## WHAT YOU WILL DO
For the material below, return exactly the lines starting at the one holding "- Figura 28: Variación" and ending at the one holding "Tabla 6: Áreas", counting both as part of the range.

## SUPPLIED DATA

▼

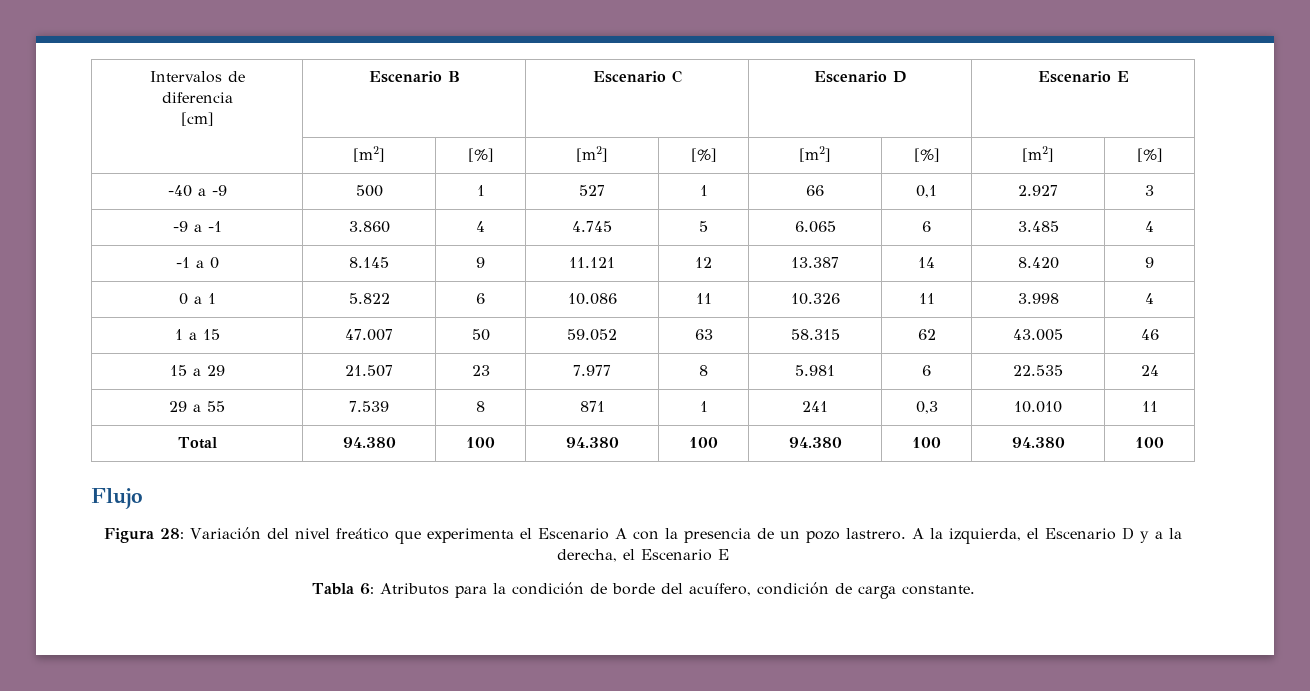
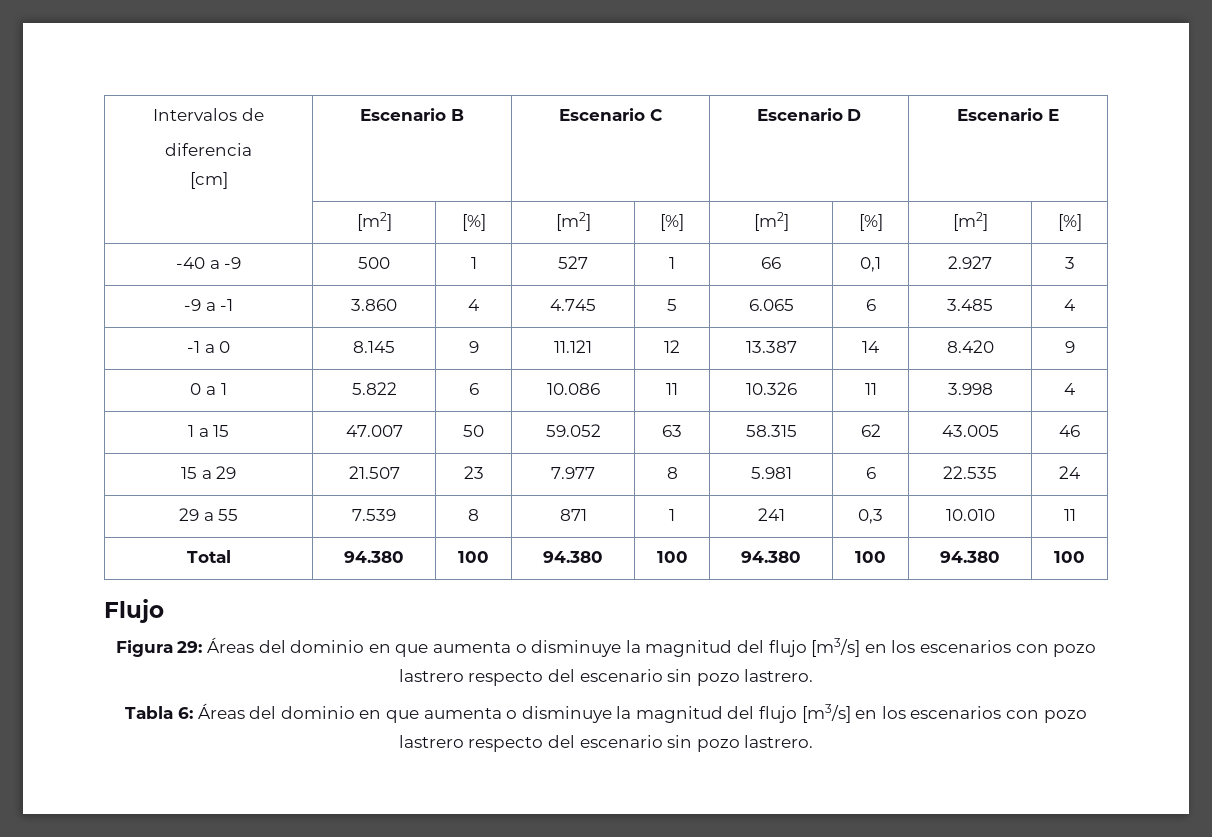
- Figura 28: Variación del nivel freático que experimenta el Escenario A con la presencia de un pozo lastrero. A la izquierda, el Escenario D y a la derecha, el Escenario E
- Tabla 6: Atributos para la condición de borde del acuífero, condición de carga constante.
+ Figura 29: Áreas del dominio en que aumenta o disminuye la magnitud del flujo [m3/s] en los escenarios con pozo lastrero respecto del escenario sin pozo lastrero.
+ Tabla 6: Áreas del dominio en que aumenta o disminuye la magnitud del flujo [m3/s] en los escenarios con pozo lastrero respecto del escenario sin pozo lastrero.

▲
▼

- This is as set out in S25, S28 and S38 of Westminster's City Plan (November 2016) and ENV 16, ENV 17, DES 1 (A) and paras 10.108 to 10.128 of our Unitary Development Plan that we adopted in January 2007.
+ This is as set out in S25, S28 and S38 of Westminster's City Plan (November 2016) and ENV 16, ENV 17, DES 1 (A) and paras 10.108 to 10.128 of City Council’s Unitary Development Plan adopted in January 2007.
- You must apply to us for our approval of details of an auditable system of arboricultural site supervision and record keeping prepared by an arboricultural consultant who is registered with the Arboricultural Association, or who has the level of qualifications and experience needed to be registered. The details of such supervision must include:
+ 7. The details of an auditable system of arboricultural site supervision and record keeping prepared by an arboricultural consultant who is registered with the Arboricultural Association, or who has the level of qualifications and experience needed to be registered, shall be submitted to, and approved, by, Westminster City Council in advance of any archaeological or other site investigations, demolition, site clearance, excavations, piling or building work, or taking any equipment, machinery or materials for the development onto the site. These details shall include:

▲
▼

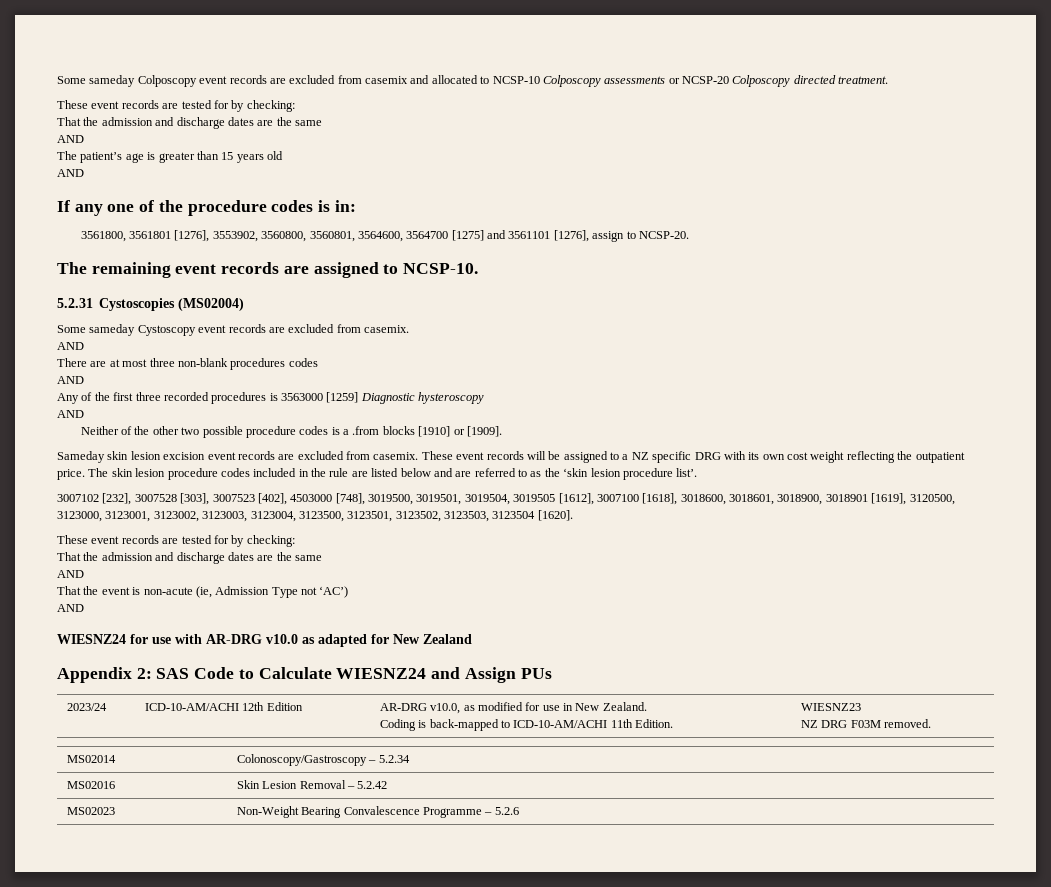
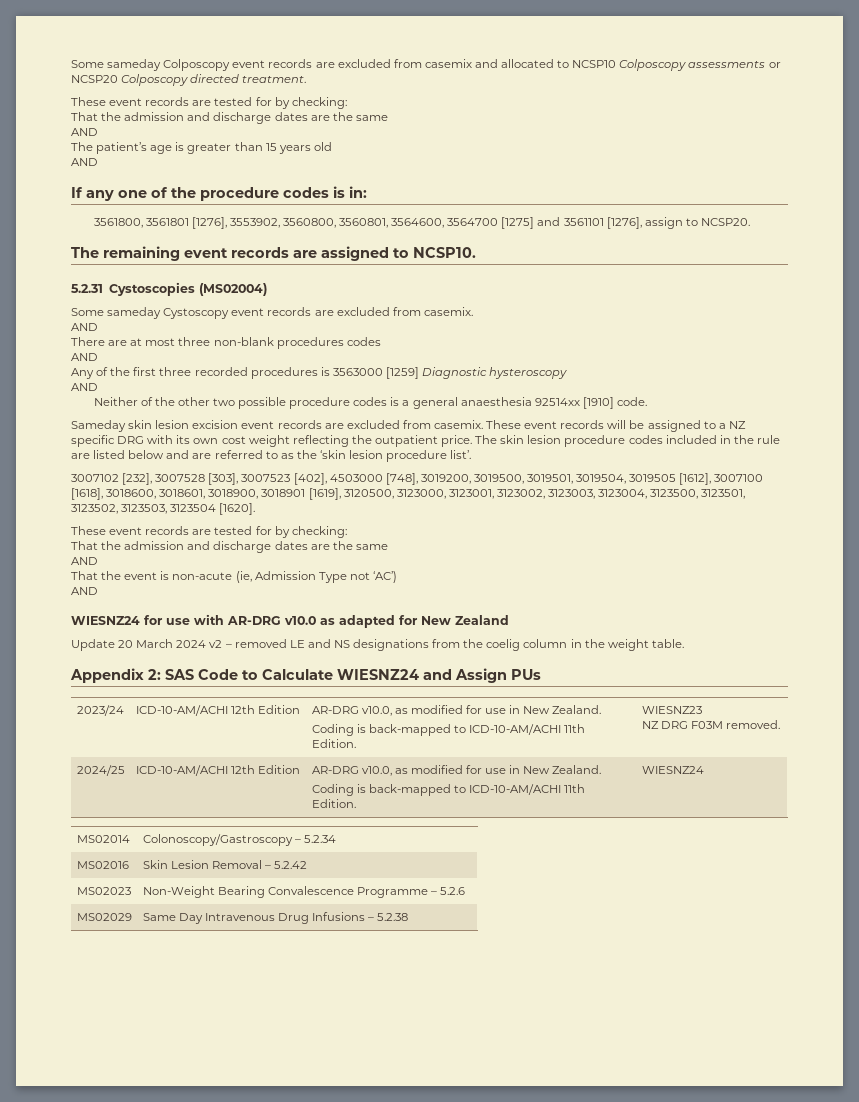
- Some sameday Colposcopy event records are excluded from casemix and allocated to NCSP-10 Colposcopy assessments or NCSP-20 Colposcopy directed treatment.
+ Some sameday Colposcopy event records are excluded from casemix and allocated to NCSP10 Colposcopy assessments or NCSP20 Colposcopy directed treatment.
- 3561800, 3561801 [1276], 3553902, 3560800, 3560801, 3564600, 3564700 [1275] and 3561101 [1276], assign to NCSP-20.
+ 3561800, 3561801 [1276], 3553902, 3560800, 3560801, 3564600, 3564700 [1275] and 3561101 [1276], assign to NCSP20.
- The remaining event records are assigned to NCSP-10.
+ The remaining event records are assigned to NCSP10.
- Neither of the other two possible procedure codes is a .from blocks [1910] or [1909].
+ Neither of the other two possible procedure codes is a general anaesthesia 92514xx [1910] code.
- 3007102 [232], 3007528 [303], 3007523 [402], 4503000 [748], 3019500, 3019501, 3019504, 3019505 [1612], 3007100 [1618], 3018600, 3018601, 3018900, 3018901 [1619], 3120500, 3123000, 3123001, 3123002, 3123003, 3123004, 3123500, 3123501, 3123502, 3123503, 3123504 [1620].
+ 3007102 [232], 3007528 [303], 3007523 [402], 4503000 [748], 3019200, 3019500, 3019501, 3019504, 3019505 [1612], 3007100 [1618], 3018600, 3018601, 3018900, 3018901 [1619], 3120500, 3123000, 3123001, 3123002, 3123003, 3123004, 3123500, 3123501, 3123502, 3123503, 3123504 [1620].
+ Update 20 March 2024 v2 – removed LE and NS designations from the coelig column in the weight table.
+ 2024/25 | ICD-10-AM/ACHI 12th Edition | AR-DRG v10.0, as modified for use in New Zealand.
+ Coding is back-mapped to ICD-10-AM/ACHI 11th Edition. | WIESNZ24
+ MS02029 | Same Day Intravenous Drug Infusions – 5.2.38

▲

## RESULT
- Figura 28: Variación del nivel freático que experimenta el Escenario A con la presencia de un pozo lastrero. A la izquierda, el Escenario D y a la derecha, el Escenario E
- Tabla 6: Atributos para la condición de borde del acuífero, condición de carga constante.
+ Figura 29: Áreas del dominio en que aumenta o disminuye la magnitud del flujo [m3/s] en los escenarios con pozo lastrero respecto del escenario sin pozo lastrero.
+ Tabla 6: Áreas del dominio en que aumenta o disminuye la magnitud del flujo [m3/s] en los escenarios con pozo lastrero respecto del escenario sin pozo lastrero.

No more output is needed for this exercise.